* [Directions for this task] Skipping all pictures, print exactly the lines below from the one with "Standard Soft Close" through the final line.

* [Before-and-after change data]
__________
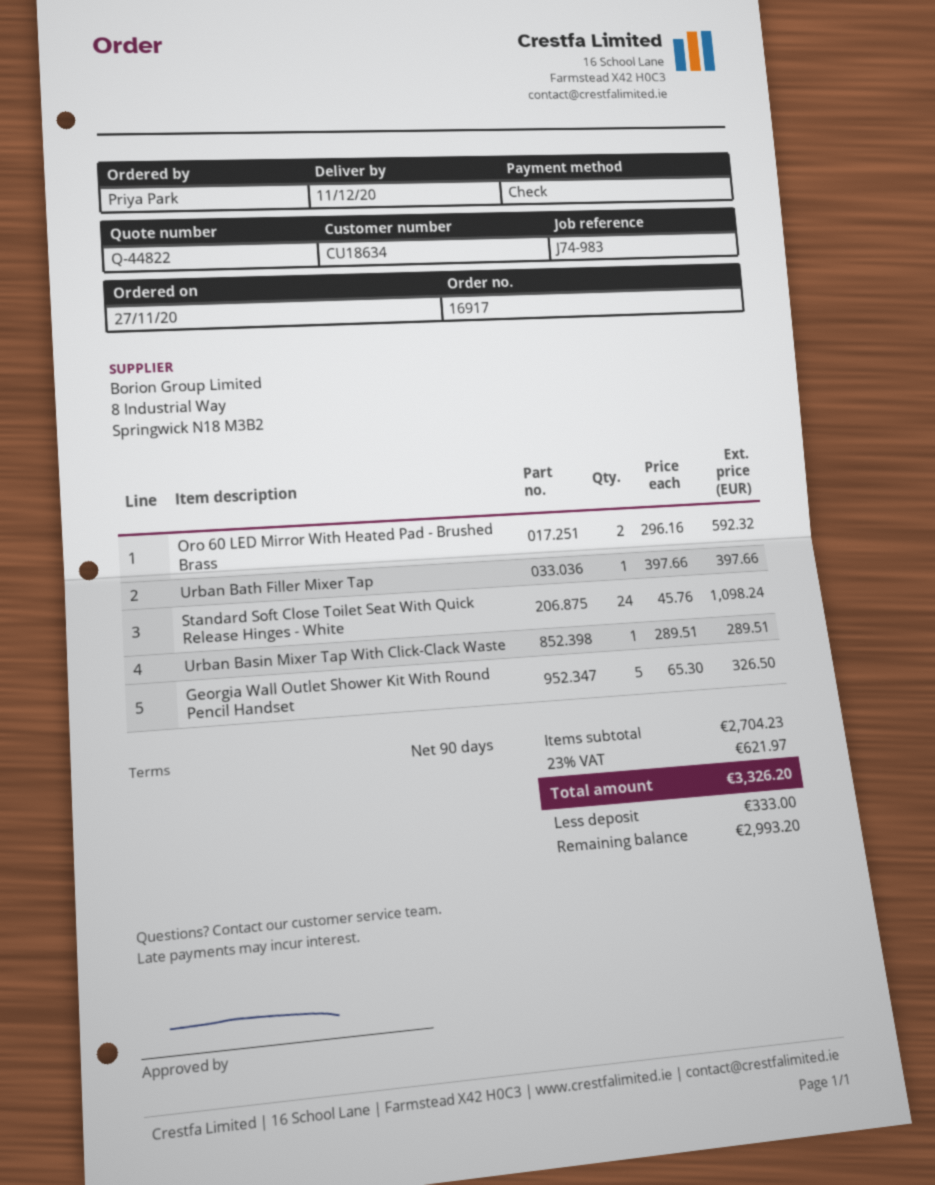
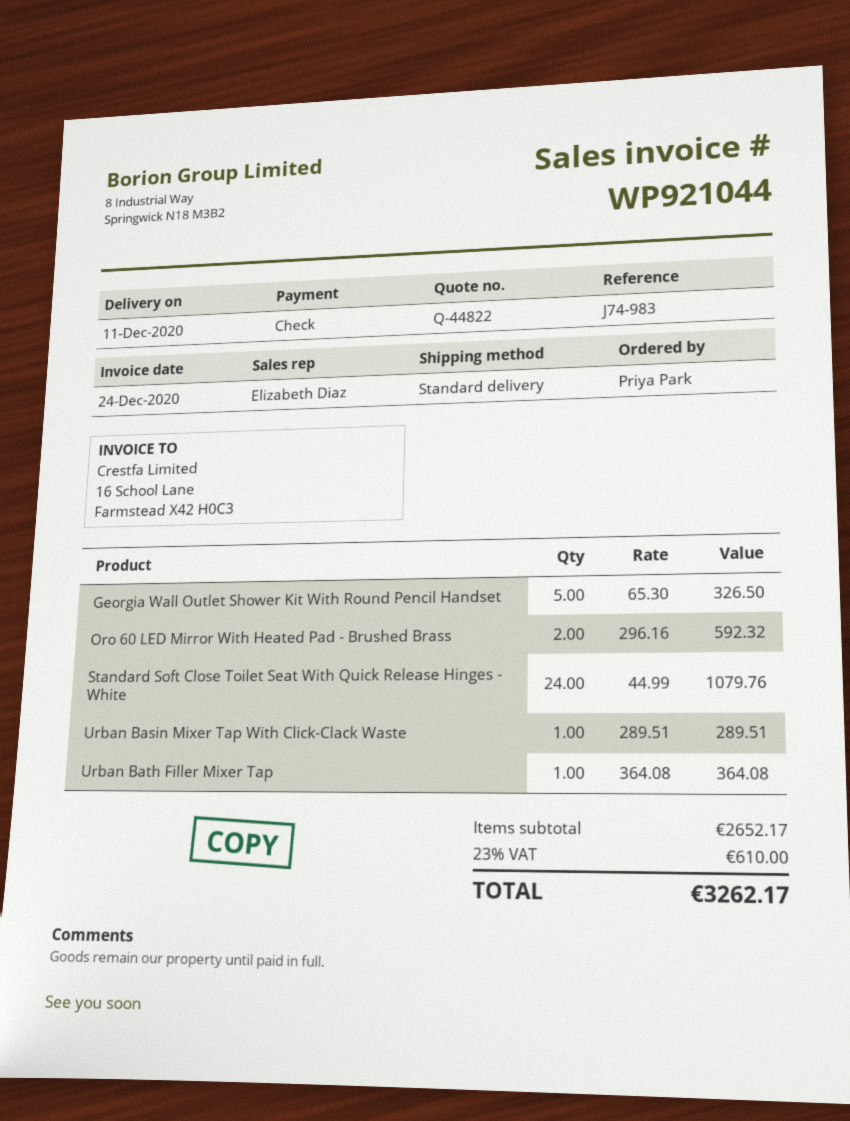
Urban Bath Filler Mixer Tap: 1 x 397.66 = 397.66 -> 1 x 364.08 = 364.08
Standard Soft Close Toilet Seat With Quick Release Hinges - White: 24 x 45.76 = 1098.24 -> 24 x 44.99 = 1079.76
subtotal: 2704.23 -> 2652.17
tax: 23% = 621.97 -> 23% = 610.00
total: 3326.20 -> 3262.17

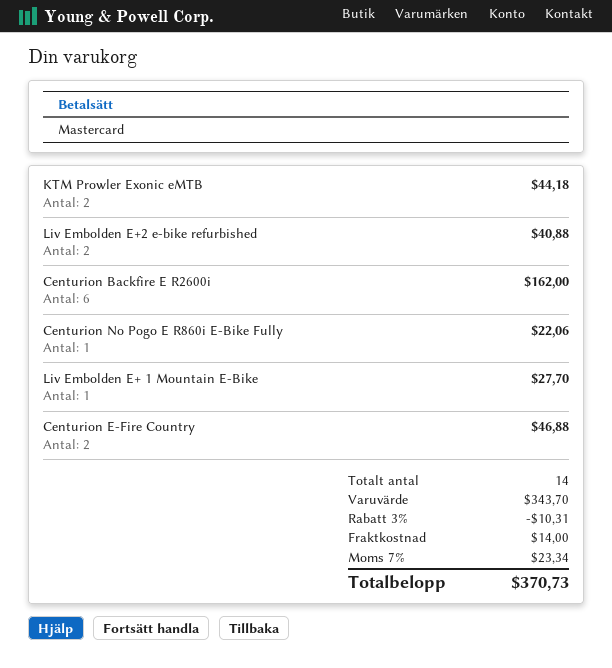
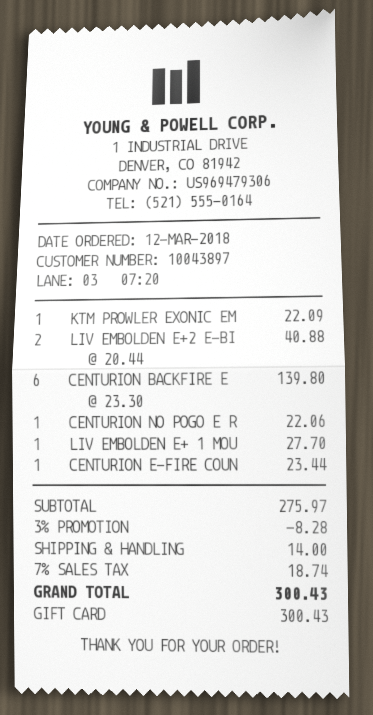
payment method: Mastercard -> gift card
KTM Prowler Exonic eMTB: 2 for 44.18 -> 1 for 22.09
Centurion Backfire E R2600i: 6 for 162.00 -> 6 for 139.80
Centurion E-Fire Country: 2 for 46.88 -> 1 for 23.44
subtotal: 343.70 -> 275.97
discount: 3% = 10.31 -> 3% = 8.28
tax: 7% = 23.34 -> 7% = 18.74
total: 370.73 -> 300.43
__________
* [Written response]
Standard Soft Close Toilet Seat With Quick Release Hinges - White: 24 x 45.76 = 1098.24 -> 24 x 44.99 = 1079.76
subtotal: 2704.23 -> 2652.17
tax: 23% = 621.97 -> 23% = 610.00
total: 3326.20 -> 3262.17

payment method: Mastercard -> gift card
KTM Prowler Exonic eMTB: 2 for 44.18 -> 1 for 22.09
Centurion Backfire E R2600i: 6 for 162.00 -> 6 for 139.80
Centurion E-Fire Country: 2 for 46.88 -> 1 for 23.44
subtotal: 343.70 -> 275.97
discount: 3% = 10.31 -> 3% = 8.28
tax: 7% = 23.34 -> 7% = 18.74
total: 370.73 -> 300.43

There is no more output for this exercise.